Through her generous public wrestling that exposes all the complex emotions experienced when your life crashes into a new reality, we hear her discovery that even in her darkest moments, God’s love carried her. She finds living in the present beautiful and important. She finds hope in the generosity of others. She says, “At a time when I should have felt abandoned by God, I was not reduced to ashes. I felt like I was floating, floating on the love and prayers of all those who hummed around me like worker bees, bringing notes and flowers and warm socks, and quilts embroidered with words of encouragement. They came in like priests and mirrored back to me the face of Jesus.”[1]Through love, she was like a “tree planted by water, sending out its roots by the stream” so that neither fear nor anguish destroyed her.

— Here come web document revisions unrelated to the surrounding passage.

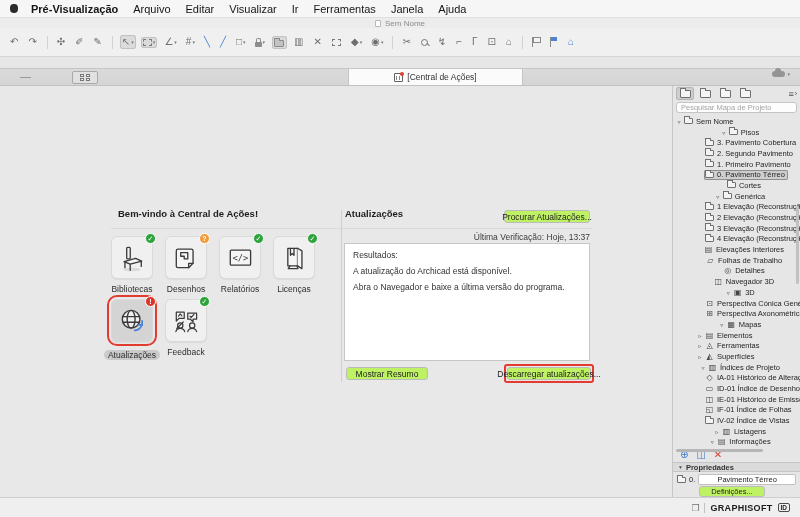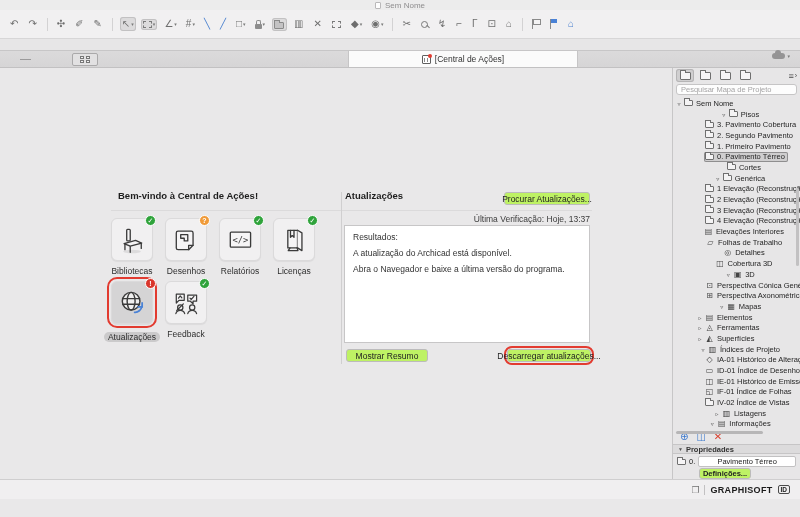--- a/index.html
+++ b/index.html
@@ -136,6 +136,26 @@
 
 <div class="screen" data-name="app-screen">
 
+  <div class="menubar" data-name="menu-bar">
+    <span class="apple" data-name="apple-icon"></span>
+    <span class="appname" data-name="app-menu">Pré-Visualização</span>
+    <span style="display:flex;">
+
+        <span class="mitem" data-name="menu-item">Arquivo</span>
+
+        <span class="mitem" data-name="menu-item">Editar</span>
+
+        <span class="mitem" data-name="menu-item">Visualizar</span>
+
+        <span class="mitem" data-name="menu-item">Ir</span>
+
+        <span class="mitem" data-name="menu-item">Ferramentas</span>
+
+        <span class="mitem" data-name="menu-item">Janela</span>
+
+        <span class="mitem" data-name="menu-item">Ajuda</span>
+      </span>
+  </div>
 
   <div class="titlebar" data-name="window-title-bar">
     <span class="docico" data-name="document-icon"></span>

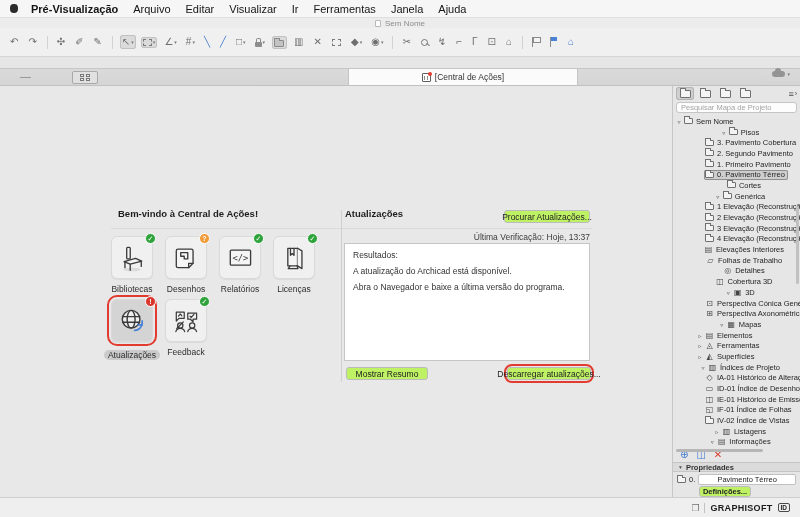--- a/index.html
+++ b/index.html
@@ -44,7 +44,7 @@
   .gwrap{display:grid;grid-template-columns:5px 5px;gap:1px;}
   .tab{position:absolute;top:0;height:100%;display:flex;align-items:center;justify-content:center;gap:4px;font-size:8.5px;color:#333;}
   .tab1{left:185px;width:222px;}
-  .tab2{left:348px;width:230px;background:#fbfbfb;border-left:1px solid #c6c5c6;border-right:1px solid #c6c5c6;}
+  .tab2{left:348px;width:175px;background:#fbfbfb;border-left:1px solid #c6c5c6;border-right:1px solid #c6c5c6;}
   .fico{width:10px;height:7px;background:#f6f5f6;border:1px solid #6f6f6f;border-radius:1px;position:relative;flex:none;}
   .fico::before{content:"";position:absolute;top:-3px;left:-1px;width:4px;height:2px;border:1px solid #6f6f6f;border-bottom:none;border-radius:1px 1px 0 0;background:#f6f5f6;}
   .bico{width:9px;height:9px;border:1px solid #5f5f5f;background:#fff;position:relative;border-radius:1px;flex:none;}

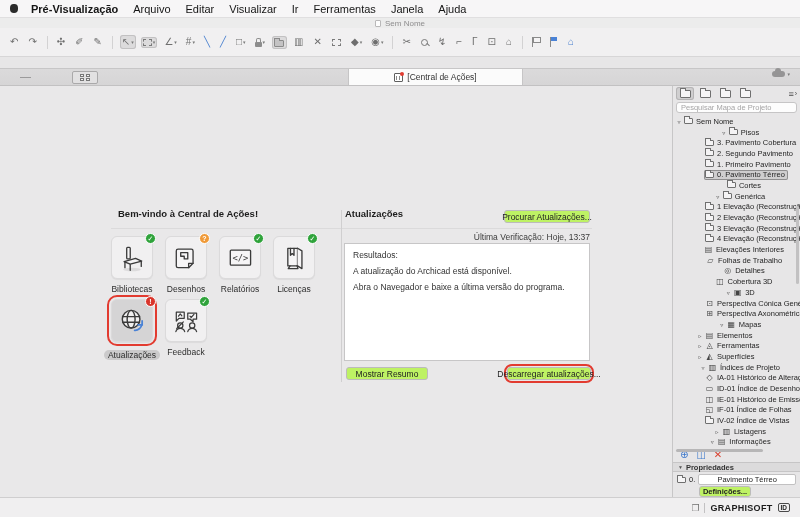--- a/index.html
+++ b/index.html
@@ -626,7 +626,7 @@
             <span class="disc" data-name="disclosure-icon"></span>
             <span class="tinner">
               <span class="tico" data-name="tree-item-icon" data-icon="glyph" data-glyph="◫"></span>
-              <span data-name="tree-item-label">Cobertura 3D</span>
+              <span data-name="tree-item-label">Navegador 3D</span>
             </span>
           </div>
 

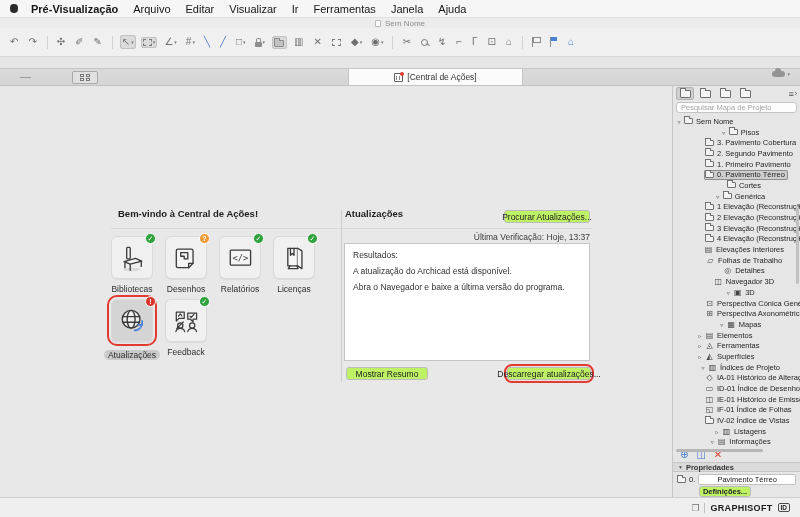--- a/index.html
+++ b/index.html
@@ -85,7 +85,7 @@
   .results{position:absolute;left:344px;top:157px;width:246px;height:118px;background:#fff;border:1px solid #c7c6c7;padding:6px 8px;font-size:8.5px;color:#333;}
   .rline{margin-bottom:6px;white-space:nowrap;}
   .summary-btn{position:absolute;left:346px;top:281px;width:82px;height:13px;}
-  .dl-outer{position:absolute;left:504px;top:278px;width:90px;height:19px;border:2px solid #e23b30;border-radius:8px;padding:1px;}
+  .dl-outer{position:absolute;left:504px;top:278px;width:90px;height:19px;border:2px solid #e23b30;border-radius:3px;padding:1px;}
   .dl-btn{width:100%;height:100%;}
 
   

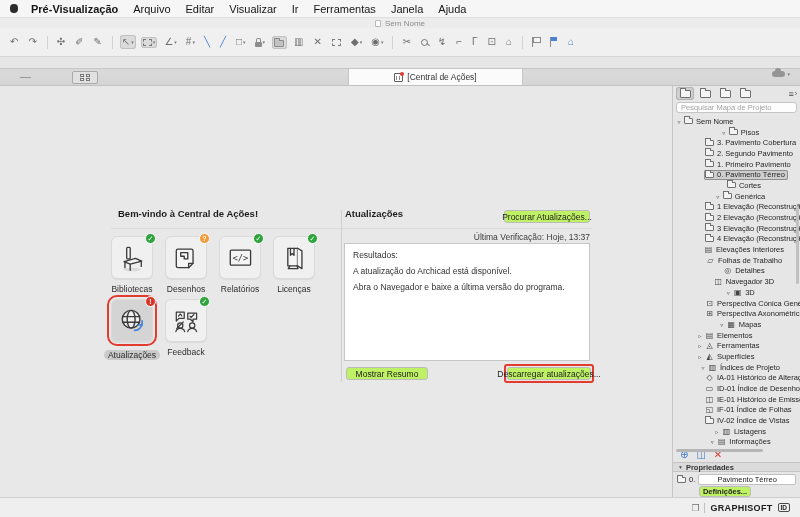--- a/index.html
+++ b/index.html
@@ -121,7 +121,7 @@
   .propshead .tri{font-size:5px;color:#555;}
   .propsrow{height:13px;display:flex;align-items:center;gap:3px;padding:0 4px;margin-top:2px;font-size:7.5px;color:#222;}
   .storyfield{flex:1;height:11px;background:#fff;border:1px solid #c2c1c2;border-radius:2px;display:flex;align-items:center;justify-content:center;font-size:7.5px;color:#222;}
-  .defbtn{height:11px;width:52px;margin:1px auto 0 26px;font-size:7.5px;font-weight:bold;}
+  .defbtn{height:11px;width:66px;margin:1px auto 0 26px;font-size:7.5px;}
 
   
   .statusbar{position:relative;height:20px;background:#f0eff0;border-top:1px solid #cfcecf;display:flex;align-items:center;font-size:9px;color:#3d3d3d;padding-left:8px;}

In Jesus’ Sermon on the Plain, he comes down and speaks “on the level” with you and me. He urges us to hear both the blessings and the woes in this text. He reminds us that there is always another side to what we experience. None of us will live life only in the full sunshine. That is only half a life, it is unrealistic and impossible to live this way. Our reality is that we will live lives that are full at times and empty at times. That the only true fullness that endures is from God. We will live lives of laughing and we will live times of weeping. But God promises that joy will be found. From every time and angle of life, God holds us and promises us that God is ever present and is moving through all creation.

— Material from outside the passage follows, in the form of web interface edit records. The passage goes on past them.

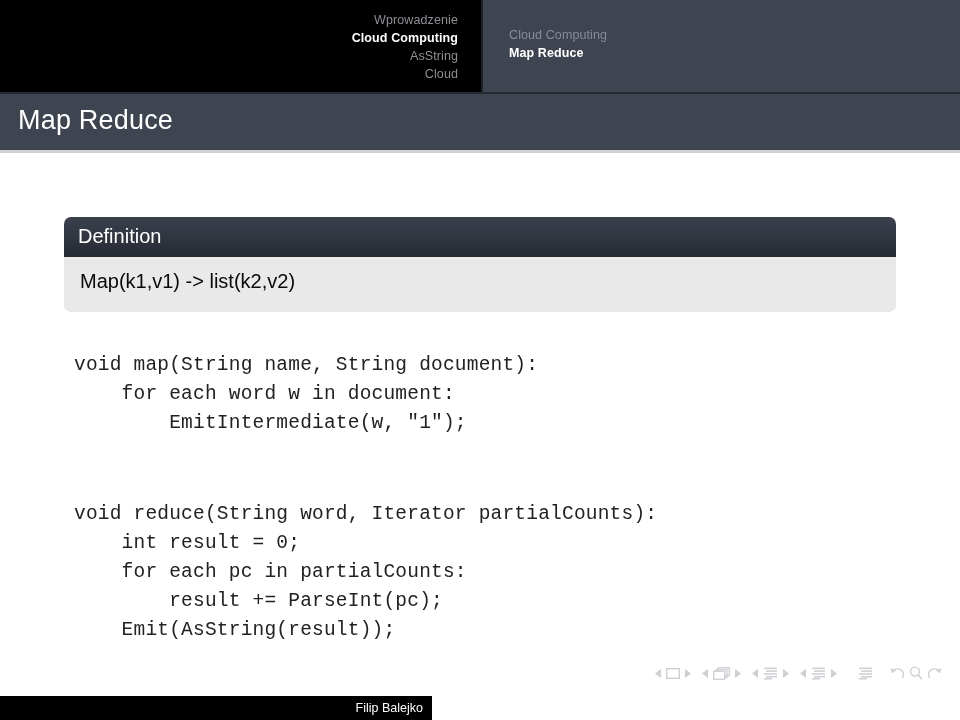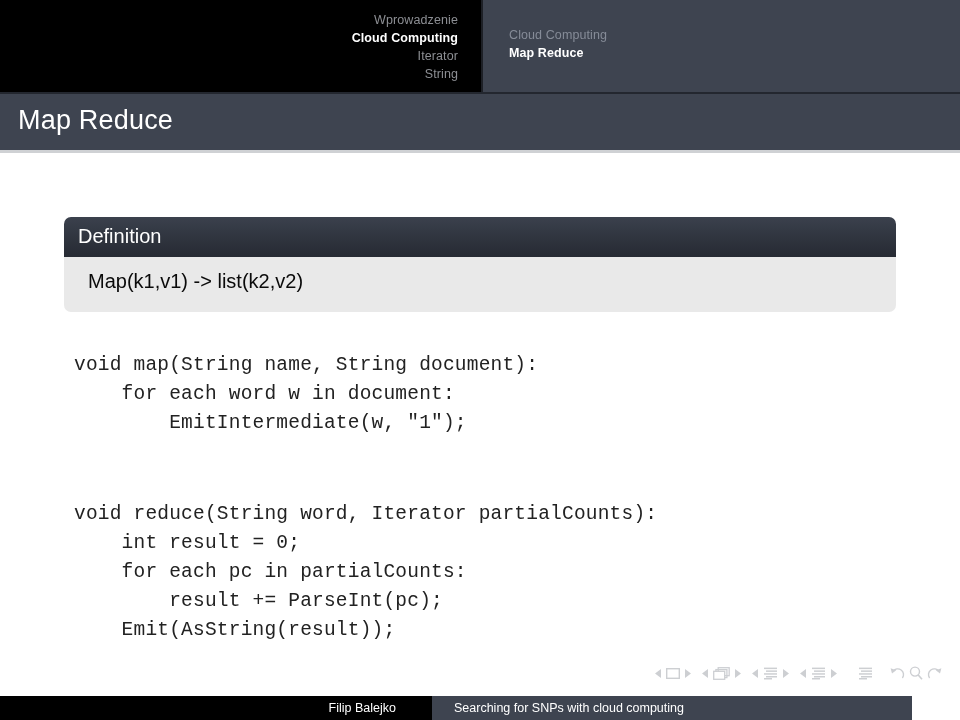--- a/index.html
+++ b/index.html
@@ -180,7 +180,7 @@
   <div class="nav-section-box">
     <div class="nav-item dim-black">Wprowadzenie</div>
     <div class="nav-item active">Cloud Computing</div>
-    <div class="nav-item dim-black">Iterator</div>
+    <div class="nav-item dim-black">AsString</div>
     <div class="nav-item dim-black">String</div>
   </div>
 

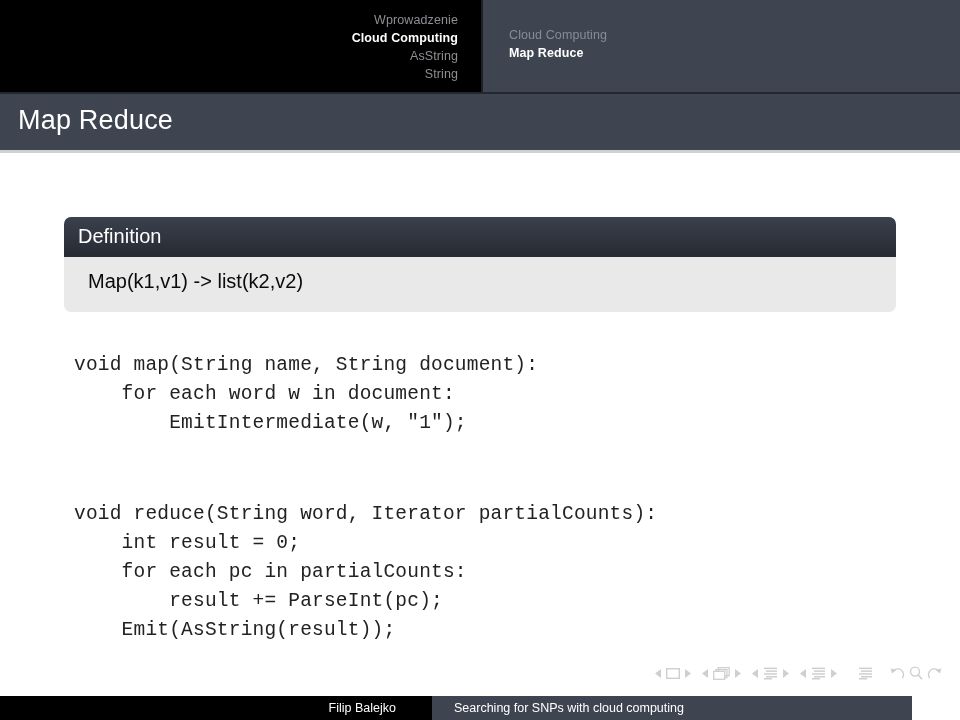--- a/index.html
+++ b/index.html
@@ -181,7 +181,7 @@
     <div class="nav-item dim-black">Wprowadzenie</div>
     <div class="nav-item active">Cloud Computing</div>
     <div class="nav-item dim-black">AsString</div>
-    <div class="nav-item dim-black">String</div>
+    <div class="nav-item dim-black">Cloud</div>
   </div>
 
   <div class="nav-subsection-box">

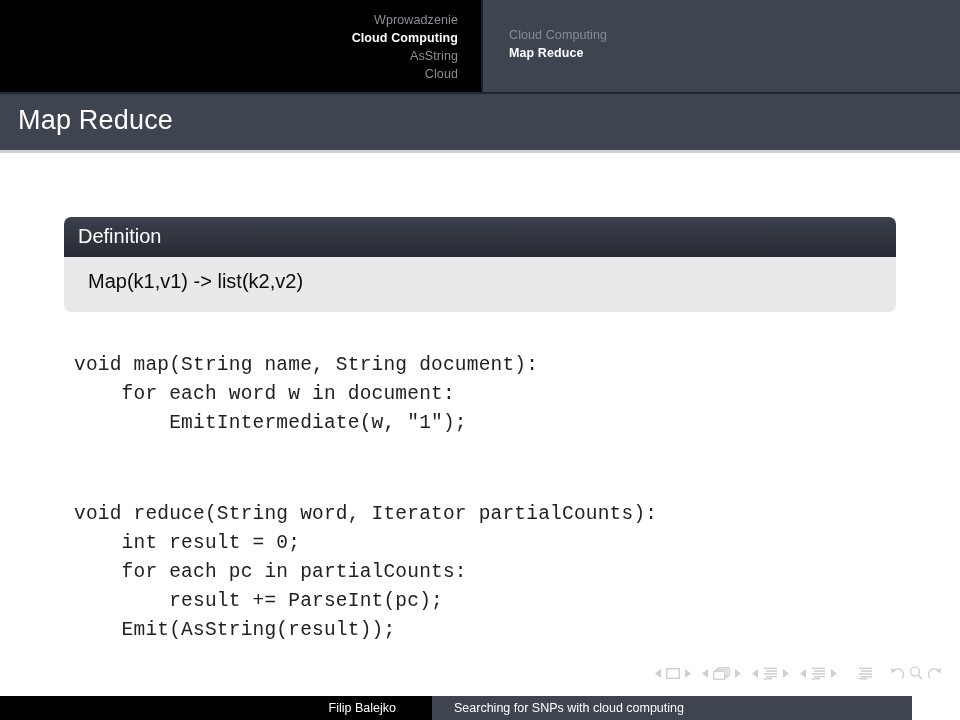--- a/index.html
+++ b/index.html
@@ -100,7 +100,7 @@
   .block-body {
     background: #e9e9e9;
     border-radius: 0 0 7px 7px;
-    padding: 10px 14px 16px 24px;
+    padding: 10px 14px 16px 16px;
     box-sizing: border-box;
   }
   .block-line {

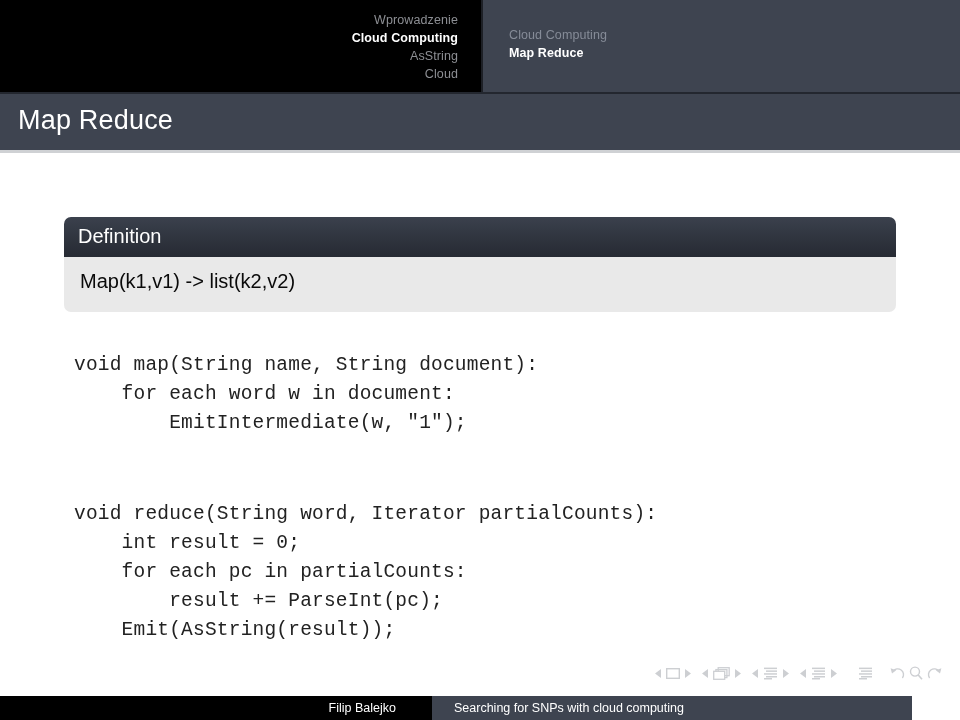--- a/index.html
+++ b/index.html
@@ -157,7 +157,7 @@
     display: flex;
     align-items: center;
     justify-content: flex-end;
-    padding-right: 36px;
+    padding-right: 9px;
     box-sizing: border-box;
   }
   .foot-title {

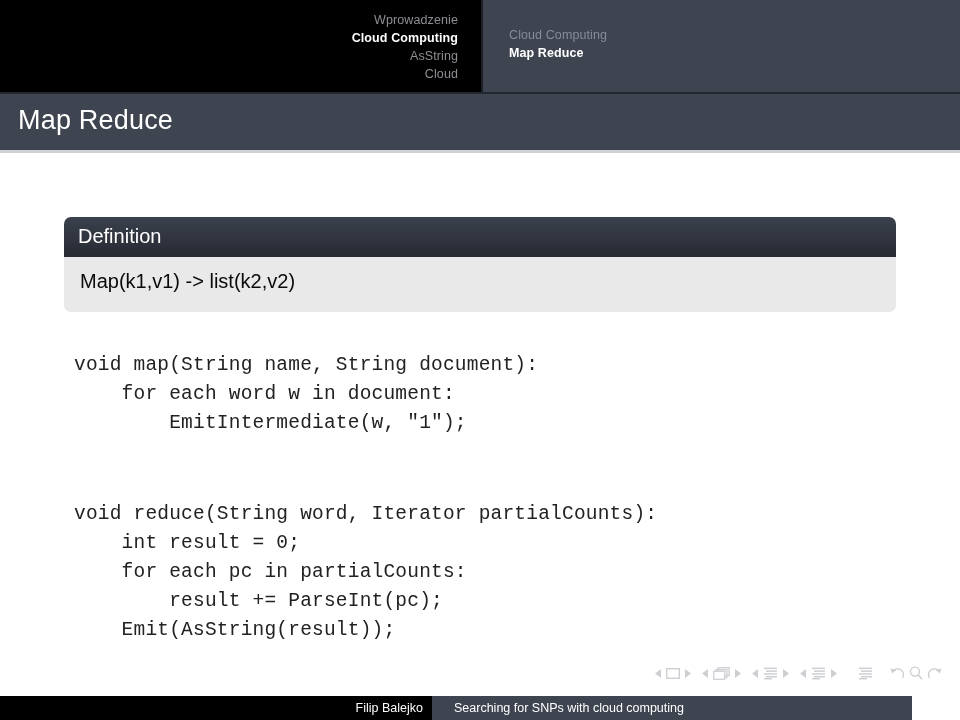--- a/index.html
+++ b/index.html
@@ -307,7 +307,6 @@
 
 <div class="footline">
   <div class="foot-author">Filip Balejko</div>
-  <div class="foot-title">Searching for SNPs with cloud computing</div>
 </div>
 
 </body></html>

The Sermon on the Plain is not a behavior checklist that will allow us to control life’s blessings or misfortunes. Nor, do I believe, is it the angry scolding of God who hates to see us too comfortable. Rather it is an assurance that in placing ourselves in God’s steadfast love, we will be connected to the source of life abundant, where even when we find ourselves in the wilderness, even when life strips and drains us, we will be held by the One who gives goodness and life. Placing our trust in God, who holds the past, present, and future, who knows intimately poverty, hunger, suffering, grief, and rejection, we connect ourselves to the One who delights in making deserts and wastelands into groves of fruit bearing trees. We connect ourselves to the One who delights in welcoming each one of us into the fullness of the kingdom of God.

 

 

 

[1]Kate Bowler. Everything happens for a reason: and other lies I’ve loved. New York: Random House, 2018, p. 121.